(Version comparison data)
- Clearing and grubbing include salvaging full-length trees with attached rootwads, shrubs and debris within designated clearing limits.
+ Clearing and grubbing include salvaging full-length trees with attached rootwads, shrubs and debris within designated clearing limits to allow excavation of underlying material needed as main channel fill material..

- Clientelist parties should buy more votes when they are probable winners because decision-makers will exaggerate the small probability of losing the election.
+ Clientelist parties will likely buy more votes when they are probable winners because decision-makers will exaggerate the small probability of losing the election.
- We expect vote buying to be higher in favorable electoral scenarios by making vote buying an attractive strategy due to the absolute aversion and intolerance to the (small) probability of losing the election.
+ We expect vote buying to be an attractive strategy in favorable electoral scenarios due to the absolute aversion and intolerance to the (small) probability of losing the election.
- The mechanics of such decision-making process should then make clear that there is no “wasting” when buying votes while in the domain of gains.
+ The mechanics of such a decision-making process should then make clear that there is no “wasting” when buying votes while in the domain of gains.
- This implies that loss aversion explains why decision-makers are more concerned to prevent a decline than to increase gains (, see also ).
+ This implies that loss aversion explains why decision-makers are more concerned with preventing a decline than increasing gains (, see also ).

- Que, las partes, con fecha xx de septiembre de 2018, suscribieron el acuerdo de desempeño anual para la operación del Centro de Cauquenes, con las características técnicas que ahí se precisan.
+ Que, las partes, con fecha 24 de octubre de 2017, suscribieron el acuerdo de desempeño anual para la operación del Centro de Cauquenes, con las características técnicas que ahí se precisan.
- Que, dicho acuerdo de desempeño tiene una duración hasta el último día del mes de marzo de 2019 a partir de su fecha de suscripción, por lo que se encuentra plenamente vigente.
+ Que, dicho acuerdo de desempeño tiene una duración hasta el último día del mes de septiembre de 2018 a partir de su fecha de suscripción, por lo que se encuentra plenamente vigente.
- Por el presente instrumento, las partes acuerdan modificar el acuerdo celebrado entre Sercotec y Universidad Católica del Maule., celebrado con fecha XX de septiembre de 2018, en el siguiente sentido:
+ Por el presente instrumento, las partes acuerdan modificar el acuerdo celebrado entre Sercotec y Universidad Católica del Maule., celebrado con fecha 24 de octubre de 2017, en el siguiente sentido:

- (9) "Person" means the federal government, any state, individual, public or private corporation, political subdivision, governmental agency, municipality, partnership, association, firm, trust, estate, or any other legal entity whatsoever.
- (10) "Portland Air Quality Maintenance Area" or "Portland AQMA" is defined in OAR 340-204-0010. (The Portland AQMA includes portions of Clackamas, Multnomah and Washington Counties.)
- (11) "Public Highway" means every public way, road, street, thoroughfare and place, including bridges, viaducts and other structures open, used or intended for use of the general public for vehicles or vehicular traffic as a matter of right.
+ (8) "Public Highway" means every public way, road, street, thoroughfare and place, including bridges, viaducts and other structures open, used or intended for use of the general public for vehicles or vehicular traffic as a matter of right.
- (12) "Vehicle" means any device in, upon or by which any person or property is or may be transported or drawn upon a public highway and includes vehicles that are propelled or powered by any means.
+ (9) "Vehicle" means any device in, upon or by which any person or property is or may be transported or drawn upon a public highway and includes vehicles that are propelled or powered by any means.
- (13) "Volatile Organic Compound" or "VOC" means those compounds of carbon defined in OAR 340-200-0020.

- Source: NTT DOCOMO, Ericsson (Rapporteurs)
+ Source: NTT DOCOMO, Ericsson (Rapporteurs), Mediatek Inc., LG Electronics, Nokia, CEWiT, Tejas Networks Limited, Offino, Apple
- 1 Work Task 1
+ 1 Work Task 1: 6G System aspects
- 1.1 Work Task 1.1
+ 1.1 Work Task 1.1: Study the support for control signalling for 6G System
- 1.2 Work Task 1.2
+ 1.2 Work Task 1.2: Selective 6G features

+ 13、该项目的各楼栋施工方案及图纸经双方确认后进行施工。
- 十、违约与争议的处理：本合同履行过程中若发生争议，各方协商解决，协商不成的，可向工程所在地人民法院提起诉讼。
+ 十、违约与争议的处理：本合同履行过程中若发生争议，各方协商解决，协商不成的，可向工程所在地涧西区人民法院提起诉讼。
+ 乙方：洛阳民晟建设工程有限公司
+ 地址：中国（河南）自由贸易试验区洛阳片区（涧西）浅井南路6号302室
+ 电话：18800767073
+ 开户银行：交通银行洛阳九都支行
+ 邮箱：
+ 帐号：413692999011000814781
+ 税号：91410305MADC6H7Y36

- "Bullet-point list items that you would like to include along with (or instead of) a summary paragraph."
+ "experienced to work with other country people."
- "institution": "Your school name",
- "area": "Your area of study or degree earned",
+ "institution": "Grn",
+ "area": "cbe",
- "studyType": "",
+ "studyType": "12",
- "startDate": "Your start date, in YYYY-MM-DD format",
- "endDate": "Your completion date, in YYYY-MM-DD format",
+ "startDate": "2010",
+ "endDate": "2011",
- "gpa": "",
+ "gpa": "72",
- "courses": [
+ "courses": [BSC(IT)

TASK REQUIREMENTS:
As listed above, the lines from the line with "increasing gains (, see also )." to the line with "legal entity whatsoever." are to be echoed exactly, with both ends included and nothing added.

EXERCISE ANSWER:
+ This implies that loss aversion explains why decision-makers are more concerned with preventing a decline than increasing gains (, see also ).

- Que, las partes, con fecha xx de septiembre de 2018, suscribieron el acuerdo de desempeño anual para la operación del Centro de Cauquenes, con las características técnicas que ahí se precisan.
+ Que, las partes, con fecha 24 de octubre de 2017, suscribieron el acuerdo de desempeño anual para la operación del Centro de Cauquenes, con las características técnicas que ahí se precisan.
- Que, dicho acuerdo de desempeño tiene una duración hasta el último día del mes de marzo de 2019 a partir de su fecha de suscripción, por lo que se encuentra plenamente vigente.
+ Que, dicho acuerdo de desempeño tiene una duración hasta el último día del mes de septiembre de 2018 a partir de su fecha de suscripción, por lo que se encuentra plenamente vigente.
- Por el presente instrumento, las partes acuerdan modificar el acuerdo celebrado entre Sercotec y Universidad Católica del Maule., celebrado con fecha XX de septiembre de 2018, en el siguiente sentido:
+ Por el presente instrumento, las partes acuerdan modificar el acuerdo celebrado entre Sercotec y Universidad Católica del Maule., celebrado con fecha 24 de octubre de 2017, en el siguiente sentido:

- (9) "Person" means the federal government, any state, individual, public or private corporation, political subdivision, governmental agency, municipality, partnership, association, firm, trust, estate, or any other legal entity whatsoever.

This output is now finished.